Lertsapcharoen P, Chottivitayatarakorn P, Benjacholamas V, Thisyakorn C, Pathmanand C, Sueblinvong V
Department of Pediatrics, Faculty of Medicine, Chulalongkorn University, Bangkok, Thailand.
J Med Assoc Thai. 1999 Mar;82(3):290-6.
Between May 1995 and October 1997, 17 cases of small patent ductus arteriosus (PDA) underwent percutaneous coil occlusion at the Department of Pediatrics, Chulalongkorn Hospital. The mean age was 5.3 +/- 3.6 years (range, 1 year 4 months to 12.0 years); mean weight was 18.9 +/- 11.7 kg (range, 9 to 48 kg). The mean minimum diameter of the PDA was 2.8 +/- 0.6 mm (range, 1.7 to 4.0 mm). PDA occlusion was achieved with one coil in 9 patients and two coils in 8 patients. One patient required the second coil occlusion procedure to occlude the residual PDA leakage. Of the 17 patients, coils were successfully implanted in 15 patients: complete closure of PDA was obtained in 14 patients, confirmed by aortography or by color flow echo imaging or both. In the two unsuccessful coil implantation cases, coils migrated to the distal left pulmonary artery (1 case) and the distal right pulmonary artery (1 case). They could not be retrieved. Both patients had surgical closure of PDA on the following day after the failed procedure. No clinical and chest X-ray showed any evidence of pulmonary complication from the migrated coils up to 1-year follow-up. PDA coil occlusion provides an alternative to surgical closure. The procedure is safe and has a good result.
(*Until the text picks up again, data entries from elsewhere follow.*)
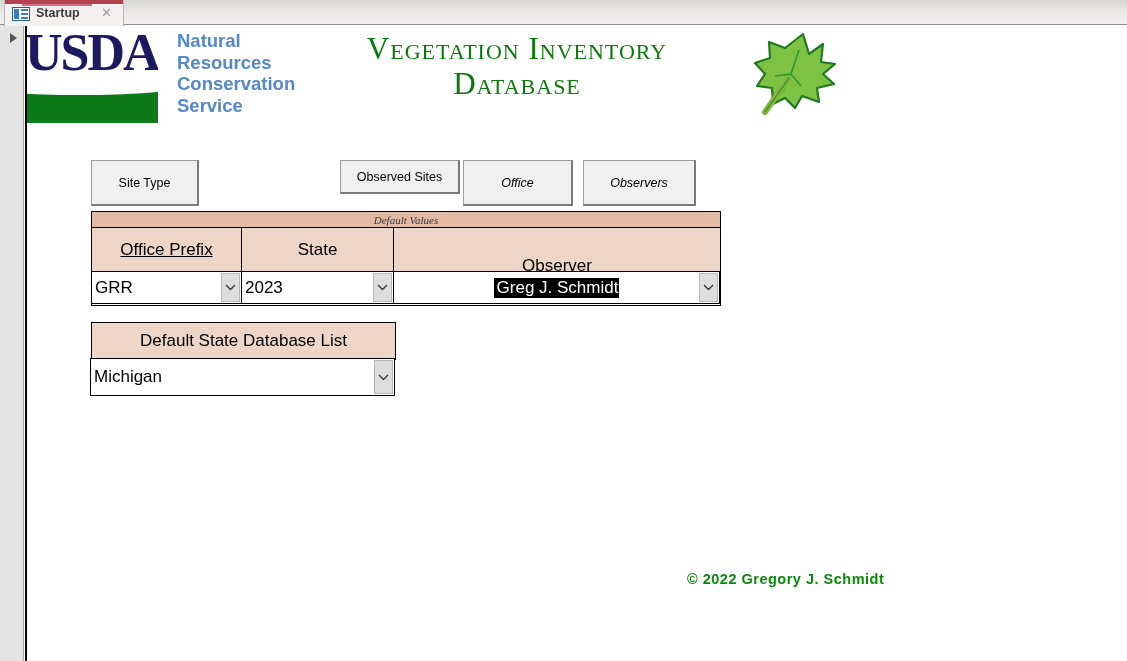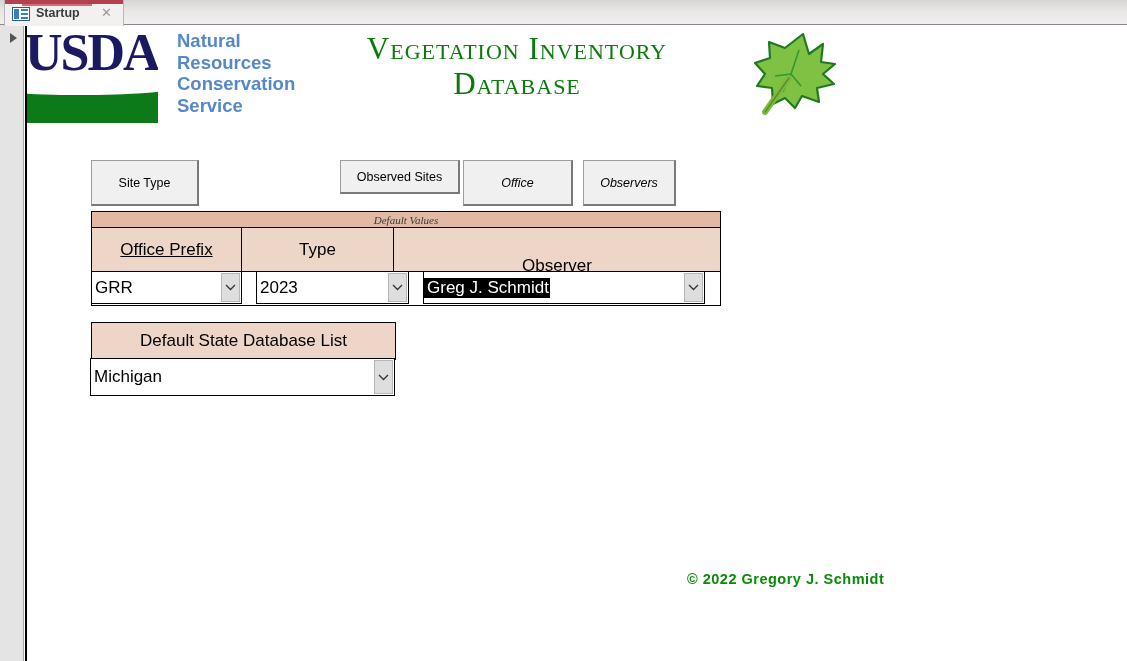--- a/index.html
+++ b/index.html
@@ -159,21 +159,21 @@
   }
   #dv-head .cell.c1{width:150px;border-right:1px solid #000000;text-decoration:underline;}
   #dv-head .cell.c2{width:152px;border-right:1px solid #000000;}
   #dv-head .cell.c3{flex:1;margin-top:33px;}
 
   #dv-row{display:flex;height:33px;background:#ffffff;}
   .combo{
     position:relative;display:flex;align-items:center;
     background:#ffffff;box-sizing:border-box;
     border:1px solid #000000;
-    margin:-1px 15px -1px -1px;
+    margin:-1px 0 -1px -1px;
     height:33px;
   }
   .combo .val{
     padding-left:3px;font-size:17px;color:#000000;white-space:nowrap;
     overflow:hidden;
   }
   .combo .val.selected{
     background:#000000;color:#ffffff;
     padding-right:1px;
   }
@@ -259,31 +259,31 @@
 
   <div class="btn" style="left:64px;top:135px;width:108px;height:46px;">
     <span>Site Type</span>
   </div>
   <div class="btn" style="left:313px;top:135px;width:120px;height:34px;">
     <span>Observed Sites</span>
   </div>
   <div class="btn italic" style="left:436px;top:135px;width:110px;height:46px;">
     <span>Office</span>
   </div>
-  <div class="btn italic" style="left:556px;top:135px;width:93px;height:46px;">
+  <div class="btn italic" style="left:556px;top:135px;width:113px;height:46px;">
     <span>Observers</span>
   </div>
 
   <div id="dv-table">
 
     <div id="dv-caption">Default Values</div>
 
     <div id="dv-head">
       <div class="cell c1">Office Prefix</div>
-      <div class="cell c2">Type</div>
+      <div class="cell c2">State</div>
       <div class="cell c3">Observer</div>
     </div>
 
     <div id="dv-row">
 
       <div class="combo" style="width:151px;">
         <span class="val">GRR</span>
         <span class="caret">
           <svg width="11" height="7" viewBox="0 0 11 7">
               <path d="M1 1 L5.5 5.5 L10 1" fill="none" stroke="#333" stroke-width="1.3"></path>
@@ -293,21 +293,21 @@
 
       <div class="combo" style="width:153px;">
         <span class="val">2023</span>
         <span class="caret">
           <svg width="11" height="7" viewBox="0 0 11 7">
               <path d="M1 1 L5.5 5.5 L10 1" fill="none" stroke="#333" stroke-width="1.3"></path>
             </svg>
         </span>
       </div>
 
-      <div class="combo" style="flex:1;">
+      <div class="combo" style="flex:1;justify-content:center;">
         <span class="val selected">Greg J. Schmidt</span>
         <span class="caret">
           <svg width="11" height="7" viewBox="0 0 11 7">
               <path d="M1 1 L5.5 5.5 L10 1" fill="none" stroke="#333" stroke-width="1.3"></path>
             </svg>
         </span>
       </div>
 
     </div>
   </div>

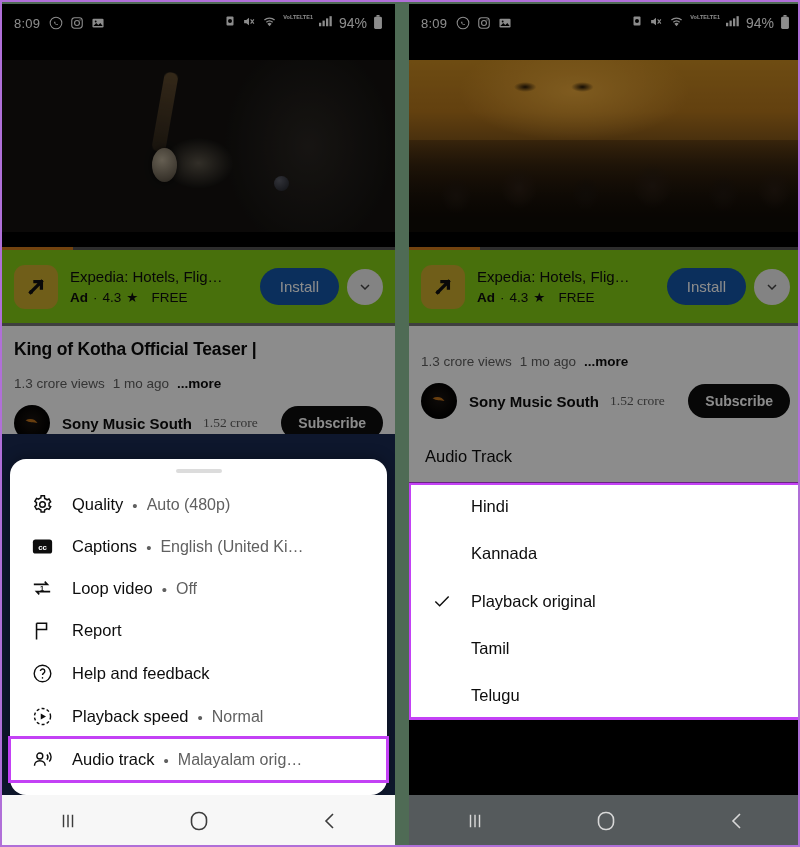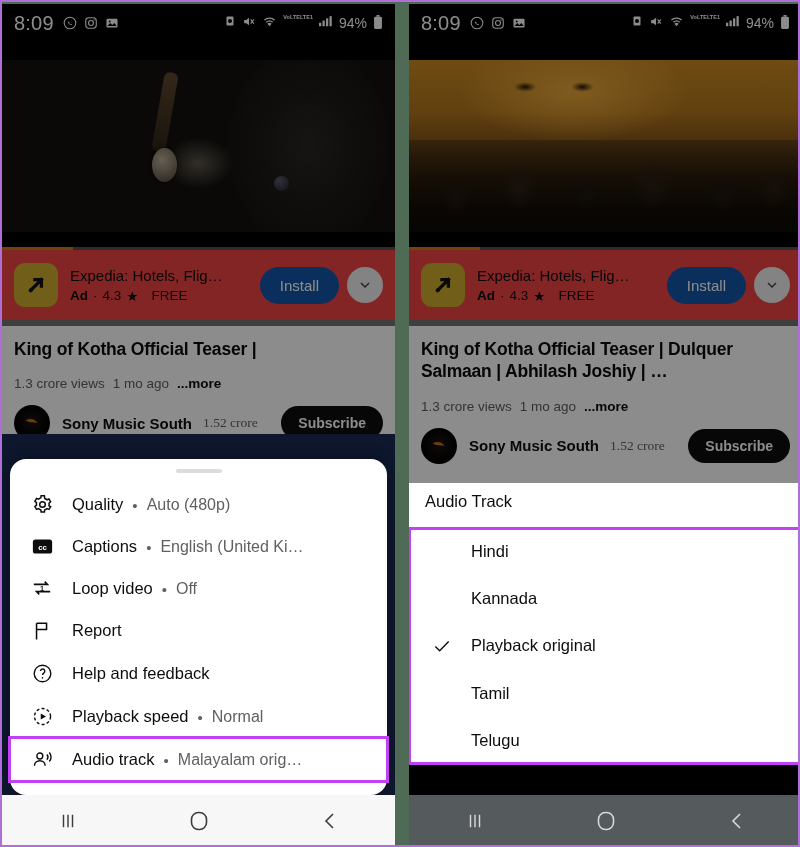--- a/index.html
+++ b/index.html
@@ -30,21 +30,21 @@
   
   .statusbar {
     position: relative;
     height: 38px;
     background: #000;
     display: flex;
     align-items: center;
     padding: 0 12px;
     color: #fff;
   }
-  .sb-time { font-size: 20px; font-weight: 500; letter-spacing: .2px; }
+  .sb-time { font-size: 13px; font-weight: 500; letter-spacing: .2px; }
   .sb-left-icons { display: flex; align-items: center; gap: 7px; margin-left: 9px; }
   .sb-right { margin-left: auto; display: flex; align-items: flex-start; gap: 6px; }
   .sb-ico { display: inline-flex; align-items: center; justify-content: center; }
   .sb-batt { font-size: 14px; font-weight: 500; }
 
   
   .video {
     position: relative;
     height: 208px;
     background: #000;
@@ -100,25 +100,25 @@
   }
   .progress {
     position: absolute; left: 0; right: 0; bottom: 0; height: 3px;
     background: rgba(255,255,255,.32);
   }
   .progress > i { display: block; height: 100%; width: 18%; background: #cf7a1d; }
 
   
   .adbar {
     position: relative;
-    background: #ef4444;
+    background: #84cc16;
     height: 76px;
     display: flex; align-items: center;
     padding: 0 12px;
-    border-bottom: 6px solid #737373;
+    border-bottom: 3px solid #737373;
   }
   .ad-icon {
     width: 44px; height: 44px; border-radius: 11px;
     background: #ccab2e; flex: 0 0 auto;
     display: flex; align-items: center; justify-content: center;
   }
   .ad-text { margin-left: 12px; min-width: 0; flex: 1 1 auto; }
   .ad-title { font-size: 15px; color: #0d0d0d; white-space: nowrap; overflow: hidden; }
   .ad-sub { font-size: 13.5px; color: #0d0d0d; margin-top: 4px; display: flex; align-items: center; gap: 5px; }
   .ad-sub b { font-weight: 700; }
@@ -573,21 +573,20 @@
       </div>
       <button class="install-btn">Install</button>
       <div class="ad-chevron">
         <svg width="16" height="16" viewBox="0 0 24 24" fill="none" stroke="#444" stroke-width="2.2">
             <path d="M6 9l6 6 6-6"></path>
           </svg>
       </div>
     </div>
 
     <div class="meta">
-      <div class="vid-title">King of Kotha Official Teaser | Dulquer Salmaan | Abhilash Joshiy | …</div>
       <div class="vid-stats">
         <span>1.3 crore views</span>
         <span>1 mo ago</span>
         <span class="more">...more</span>
       </div>
       <div class="channel-row">
         <div class="avatar">
           <svg width="22" height="22" viewBox="0 0 24 24">
               <path d="M5 9c5-3 11-1 13 3-4-1-9 0-13-3z" fill="#c0731c"></path>
             </svg>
1995年5月至1997年10月期间,朱拉隆功医院儿科对17例小型动脉导管未闭(PDA)患者进行了经皮线圈封堵术。平均年龄为5.3±3.6岁(范围为1岁4个月至12.0岁);平均体重为18.9±11.7千克(范围为9至48千克)。PDA的平均最小直径为2.8±0.6毫米(范围为1.7至4.0毫米)。9例患者使用1个线圈实现了PDA封堵,8例患者使用2个线圈。1例患者需要进行第二次线圈封堵术以封堵残余的PDA渗漏。在这17例患者中,15例成功植入了线圈:14例患者实现了PDA的完全闭合,通过主动脉造影或彩色血流超声成像或两者均证实。在2例线圈植入失败的病例中,线圈分别迁移至左肺动脉远端(1例)和右肺动脉远端(1例)。无法将其取出。这2例患者在手术失败后的第二天均接受了PDA的手术闭合。直至1年随访时,临床和胸部X线检查均未显示迁移的线圈有任何肺部并发症的迹象。PDA线圈封堵术为手术闭合提供了一种替代方法。该手术安全且效果良好。